On an unrelated note is this article about a Russian defense company going public. The company is OAO Russian Helicopters and apparently many of the helicopters are for military use. I find this to be a fascinating world is getting flatter or circle of life type of thing. I don't know anything about the company other than the article but the story just fascinates me.





5 comments:
Exactly right -- a false dichotomy.
It is not buy-and-hold-forever. Instead, it is buy-and-hold-until-it's-time-to-sell.
When is the time to sell? Generally when the basic story has changed in a major way or when price is getting way out of whack to the plus or minus side.
Prior to the big bust, we (the marital we) held a couple of bank stocks for 20 years and some reits for a decade or so. When it came time to sell, we sold. Of course, we did not get out at the exact top, but few investors do. Our total return was swell.
We've held an electric utility for 30 years, blissfully taking the dividend. We're recovered our principal several times over, and still have the full position in the stock.
On the other hand, we've day-traded a little bit in short ETFS. (With mixed, though generally positive, results.)
So many people out there in commentary-land seem intent on making investing even more murky than it already is. Our host isn't one of those.
BillM
Interesting points made here.
I would argue though that my Portfolioist piece is not about buy and hold versus tactical, as you indicate. It's about how hard it is to do tactical asset allocation well.
The point of mentioning buy and hold (and stock picking and stocks for the long run) is that many investors have not been successful with those strategies in recent years, and so have been looking to new things like Tactical Asset Allocation.
From early 1992 until late 1999 DELL went up 12,000% and NOVL went down 24%
And if you had held both you would've only been up 5,994%, clearly illustrating the case that diversification is bunkum.
I totally agree with your article arguements on the Micro level (purchasing individual stocks).

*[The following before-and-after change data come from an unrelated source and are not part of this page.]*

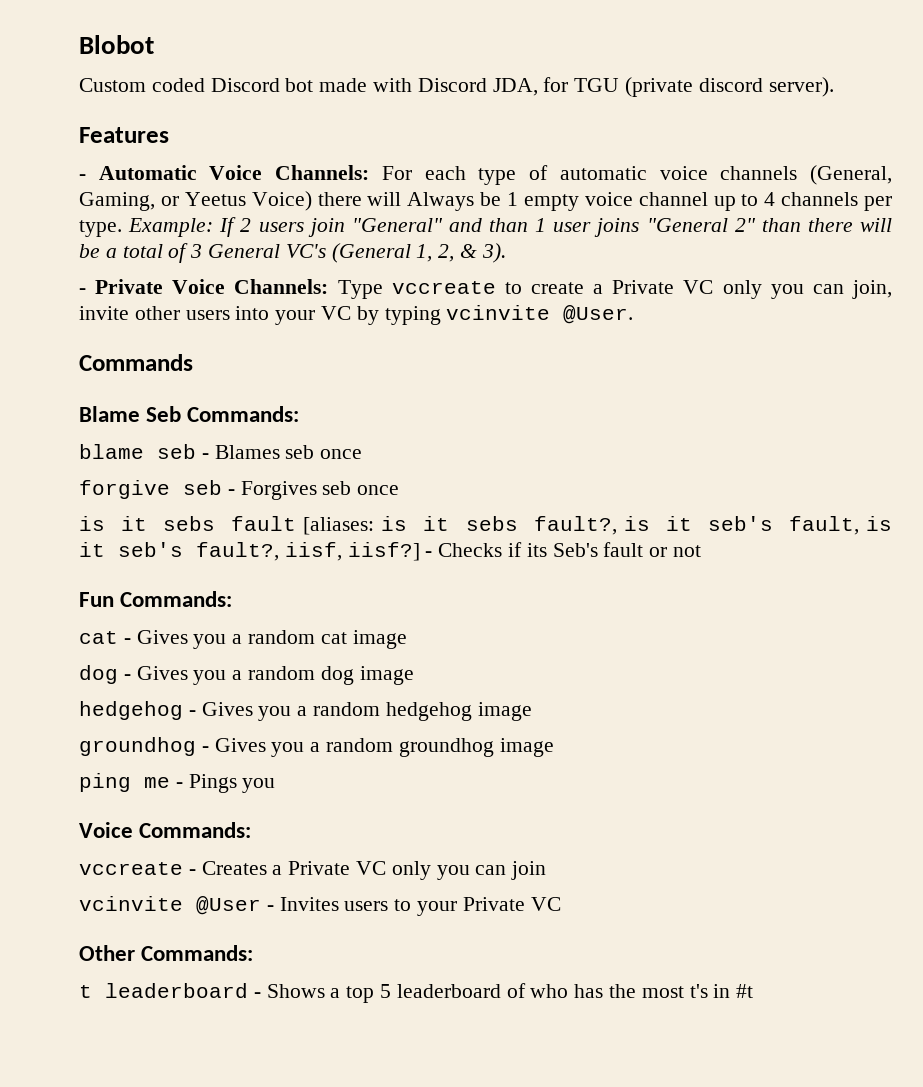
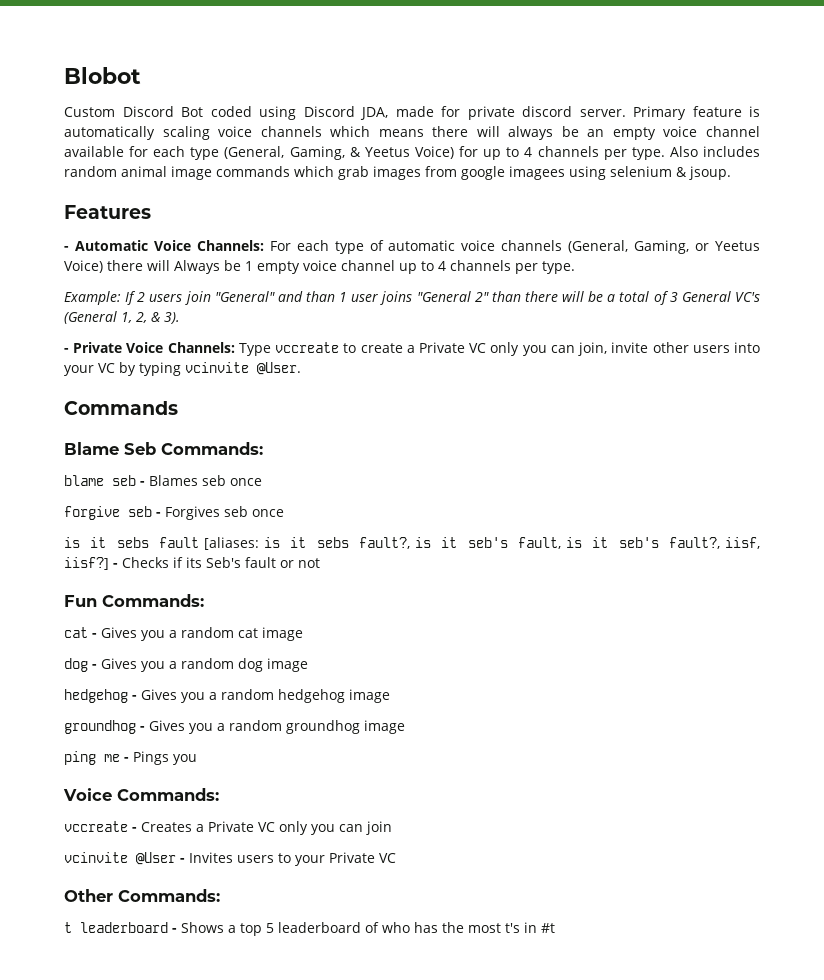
[151,77,834,97] coded Discord bot made with Discord JDA, for TGU (private discord server). -> [122,106,760,120] [64,126,761,140] [64,146,761,160] [64,166,731,180] Discord Bot coded using Discord JDA, made for private discord server. Primary feature is automatically scaling voice channels which means there will always be an empty voice channel available for each type (General, Gaming, & Yeetus Voice) for up to 4 channels per type. Also includes random animal image commands which grab images from google imagees using selenium & jsoup.
(122, 228) none -> (575, 267) //

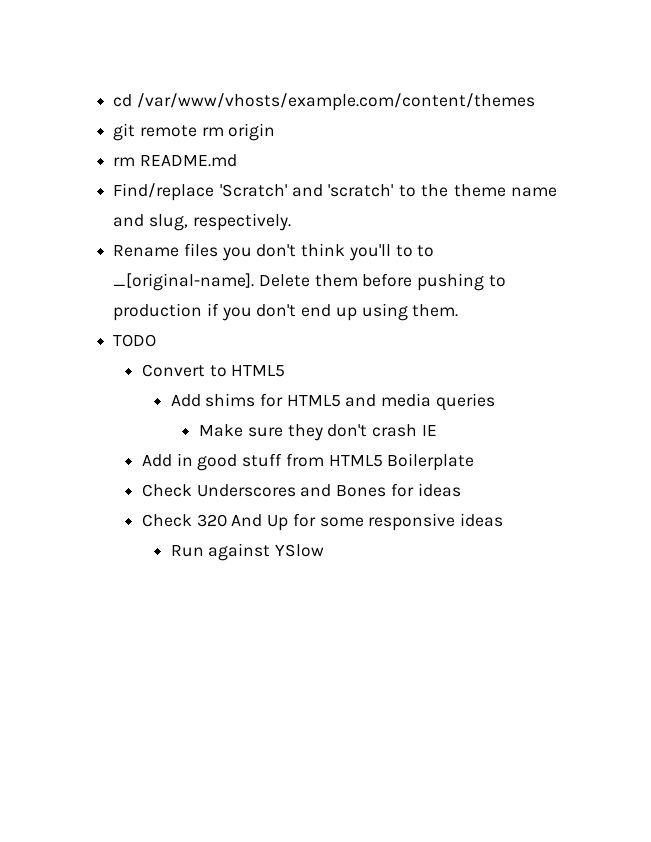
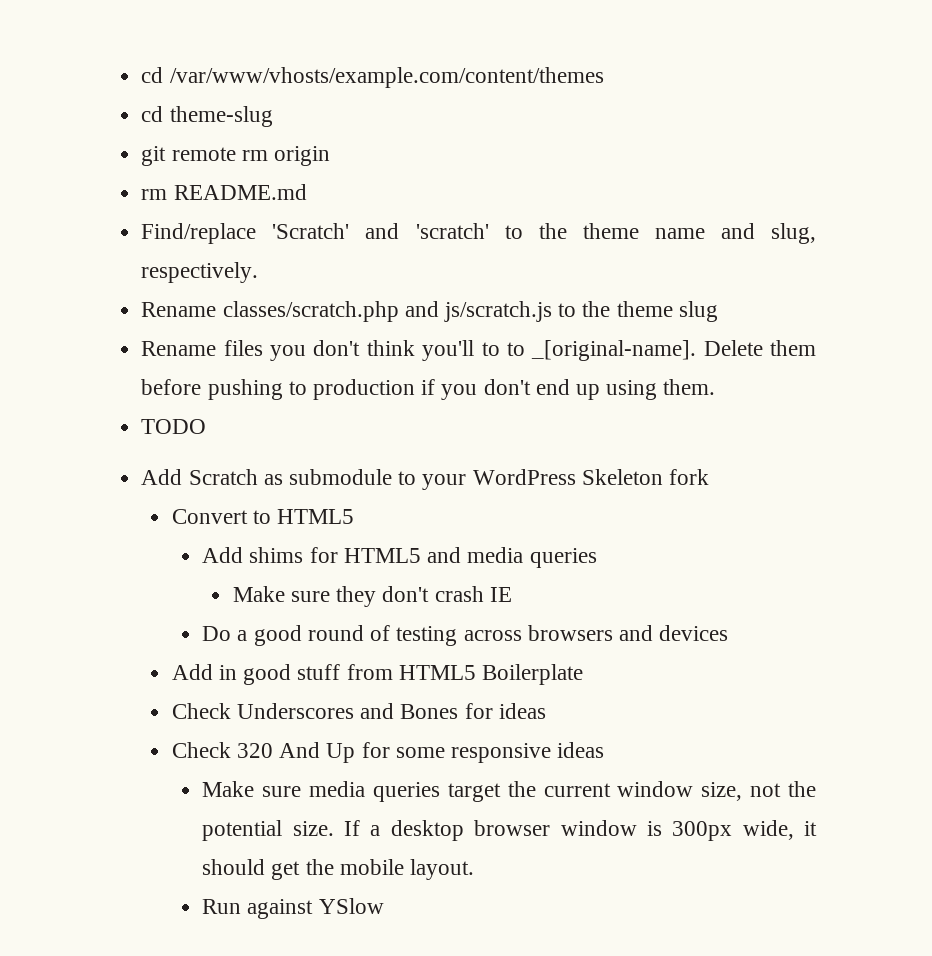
(535, 102) none -> [141,106,273,127] // cd theme-slug
(291, 222) none -> [141,301,718,322] // Rename classes/scratch.php and js/scratch.js to the theme slug
(157, 340) none -> [141,469,709,490] // Add Scratch as submodule to your WordPress Skeleton fork
(437, 430) none -> [202,625,729,646] // Do a good round of testing across browsers and devices
(503, 520) none -> [202,781,817,802] [202,820,818,841] [202,859,475,880] // Make sure media queries target the current window size, not the potential size. If a desktop browser window is 300px wide, it should get the mobile layout.

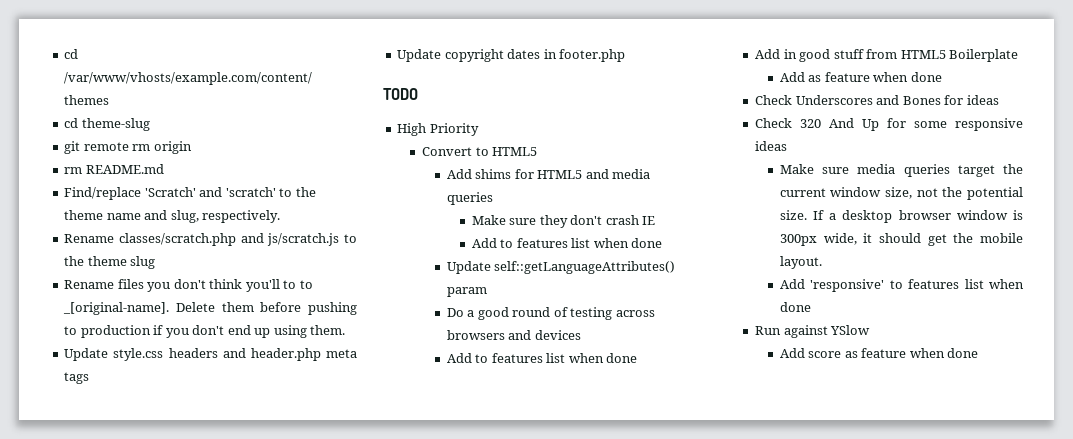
[141,419,207,434] [141,469,709,490] TODO // Add Scratch as submodule to your WordPress Skeleton fork -> [64,348,357,361] [64,372,90,384] [397,49,626,62] [383,88,418,100] [397,123,479,136] Update style.css headers and header.php meta tags // Update copyright dates in footer.php // TODO // High Priority
(512, 594) none -> [471,238,663,248] [446,261,676,274] [446,287,487,297] // Add to features list when done // Update self::getLanguageAttributes() param
(729, 633) none -> [446,353,638,363] // Add to features list when done
(584, 674) none -> [779,72,942,82] // Add as feature when done
[202,898,384,919] Run against YSlow -> [779,279,1024,292] [779,302,811,312] [755,325,871,338] [779,348,979,358] Add 'responsive' to features list when done // Run against YSlow // Add score as feature when done

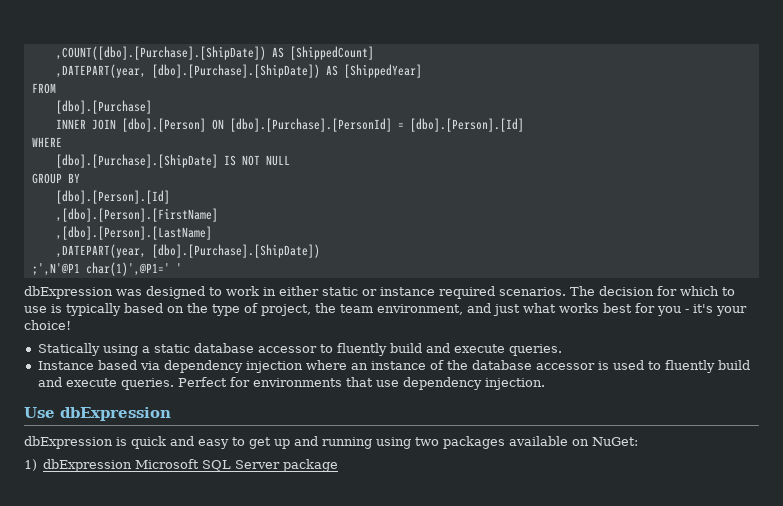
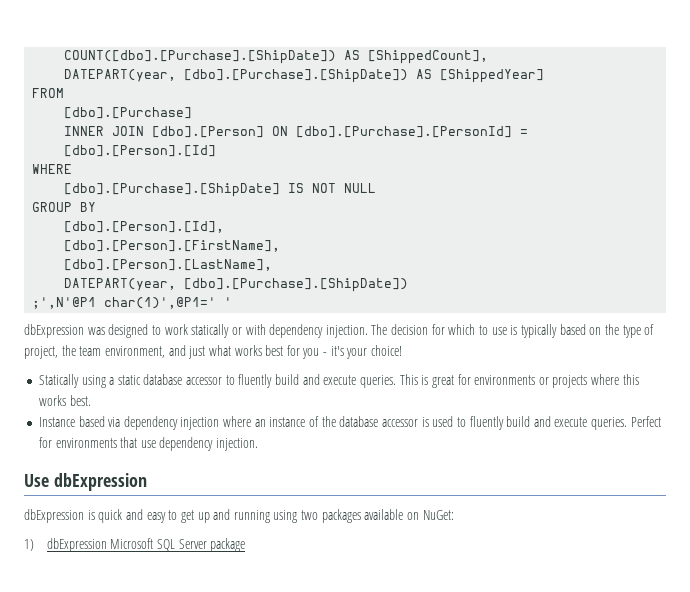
[55,46,374,60] [55,64,146,78] ,COUNT([dbo].[Purchase].[ShipDate]) AS [ShippedCount] // ,DATEPART(year, -> [64,50,489,64] [64,69,177,82] COUNT([dbo].[Purchase].[ShipDate]) AS [ShippedCount], // DATEPART(year,
[55,190,170,204] [55,208,218,222] [55,226,212,240] [55,244,146,258] [dbo].[Person].[Id] // ,[dbo].[Person].[FirstName] // ,[dbo].[Person].[LastName] // ,DATEPART(year, -> [64,221,225,233] [64,240,281,252] [64,259,273,271] [64,278,177,291] [dbo].[Person].[Id], // [dbo].[Person].[FirstName], // [dbo].[Person].[LastName], // DATEPART(year,
[263,286,566,299] in either static or instance required scenarios. -> [191,324,368,338] statically or with dependency injection.
(562, 350) none -> [399,374,639,388] [38,395,91,406] This is great for environments or projects where this works best.

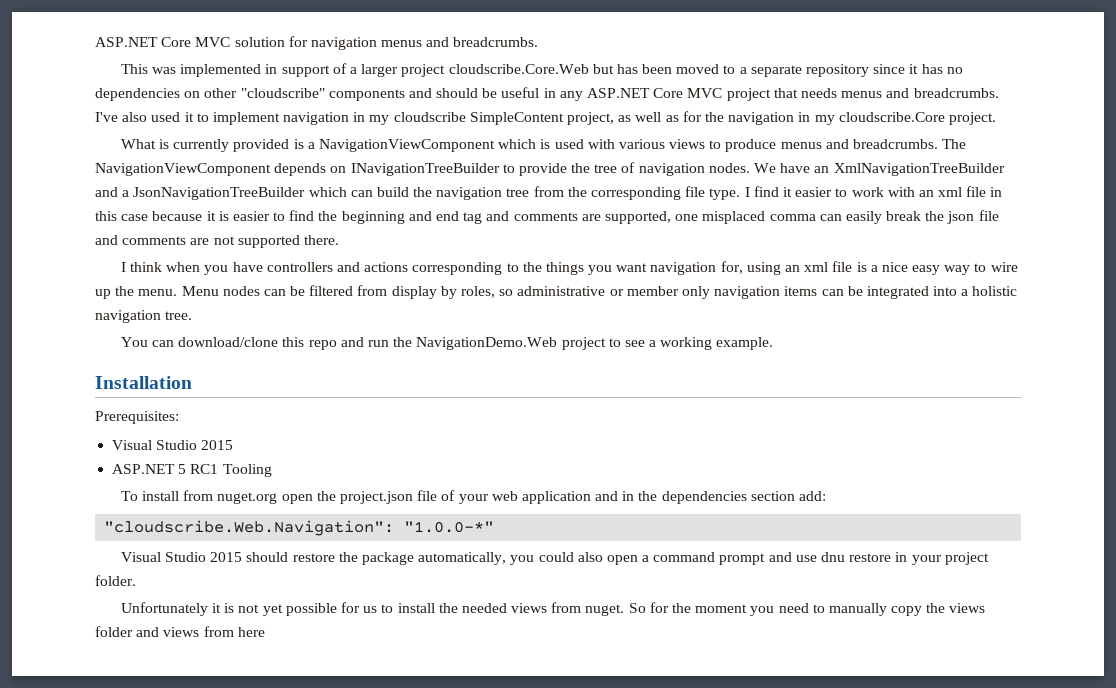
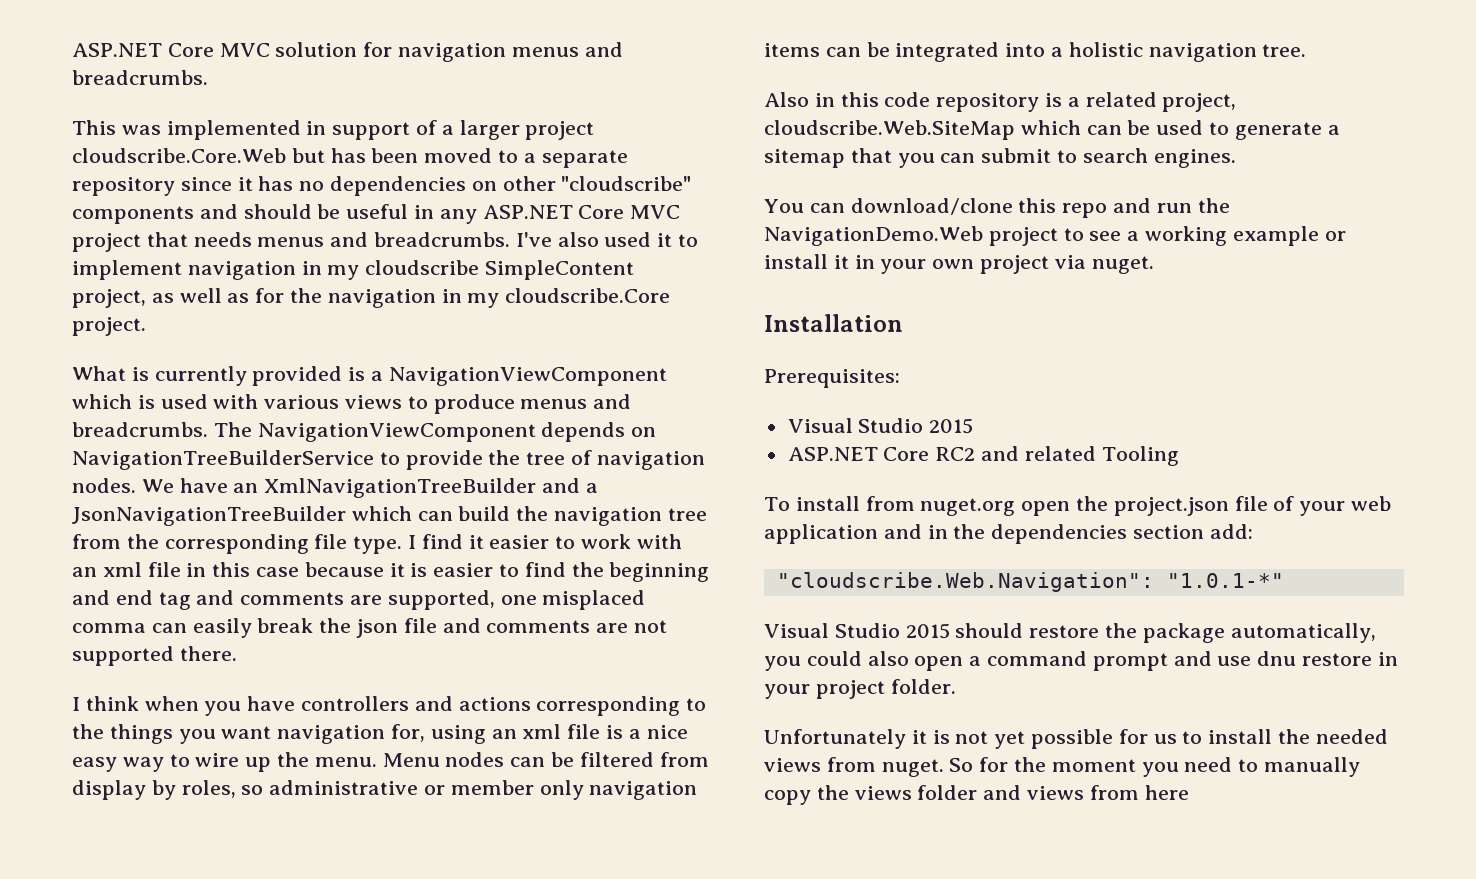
[350,163,500,176] INavigationTreeBuilder -> [72,450,374,470] NavigationTreeBuilderService
(193, 315) none -> [764,92,1237,112] [764,120,1340,140] [764,148,1236,168] // Also in this code repository is a related project, cloudscribe.Web.SiteMap which can be used to generate a sitemap that you can submit to search engines.
[716,337,774,350] example. -> [1232,226,1346,246] [764,254,1154,274] example or install it in your own project via nuget.
[178,464,219,474] 5 RC1 -> [883,446,1096,461] Core RC2 and related
[404,521,495,533] "1.0.0-*" -> [1166,573,1284,588] "1.0.1-*"

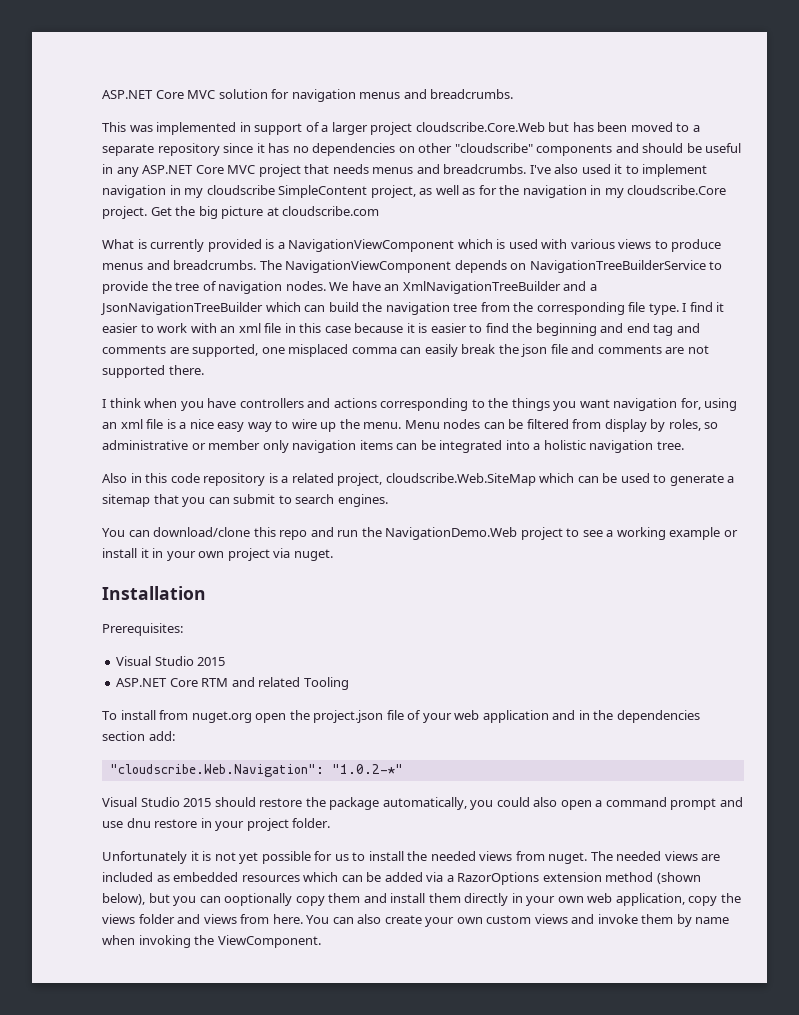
(146, 326) none -> [150,206,380,219] Get the big picture at cloudscribe.com
[935,447,976,461] RC2 -> [201,678,229,687] RTM
[1166,573,1284,588] "1.0.1-*" -> [331,764,403,774] "1.0.2-*"
[949,757,1361,777] So for the moment you need to manually -> [590,851,721,861] [102,872,701,885] [102,893,685,906] The needed views are included as embedded resources which can be added via a RazorOptions extension method (shown below), but you can ooptionally copy them and install them directly in your own web application,
[1144,785,1189,800] here -> [272,914,730,927] [102,935,321,948] here. You can also create your own custom views and invoke them by name when invoking the ViewComponent.

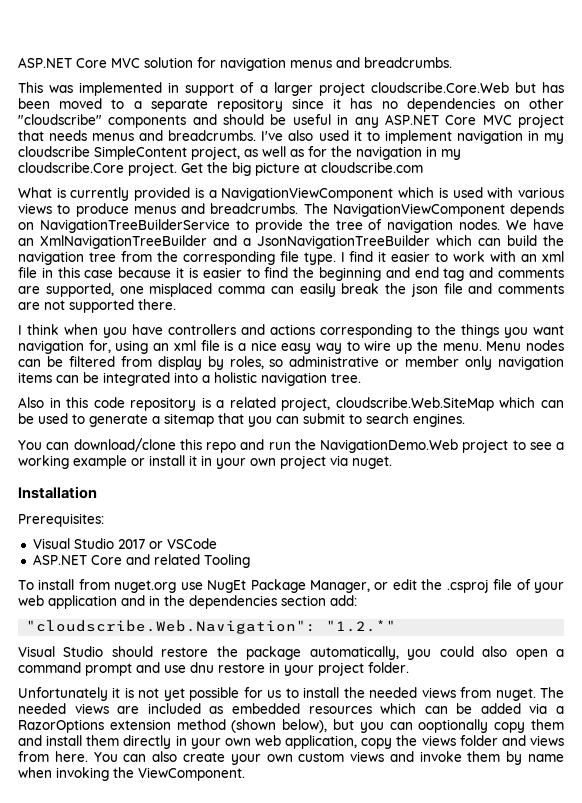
[197,657,226,666] [116,678,229,687] 2015 // ASP.NET Core RTM -> [117,538,217,549] [32,554,122,565] 2017 or VSCode // ASP.NET Core
[255,710,384,723] open the project.json -> [180,579,489,593] use NugEt Package Manager, or edit the .csproj
[331,764,403,774] [102,797,212,807] "1.0.2-*" // Visual Studio 2015 -> [326,620,397,632] [18,646,104,657] "1.2.*" // Visual Studio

But I think the real argument over tactical asset allocation is whether to buy and hold a fixed asset allocation or use a tactical asset allocation that changes with valuations. (http://ArborInvestmentPlanner.com/tactical-asset-allocation-strategy.php )
Thank you.
Ken Faulkenberry
thank you Bill
Nanette, thanks for the article. Your comment says buy and hold has not worked very well and that tactical AA is not easy. I agree that success with investing requires time and effort. I also think your comment shows the relative unimportance of the two terms.
anon 6:58 taking the one of the best performers and one of the worst performers and assuming a 50/50 split to "debunk" diversification is one of the most laughable examples of selective bias I've ever seen.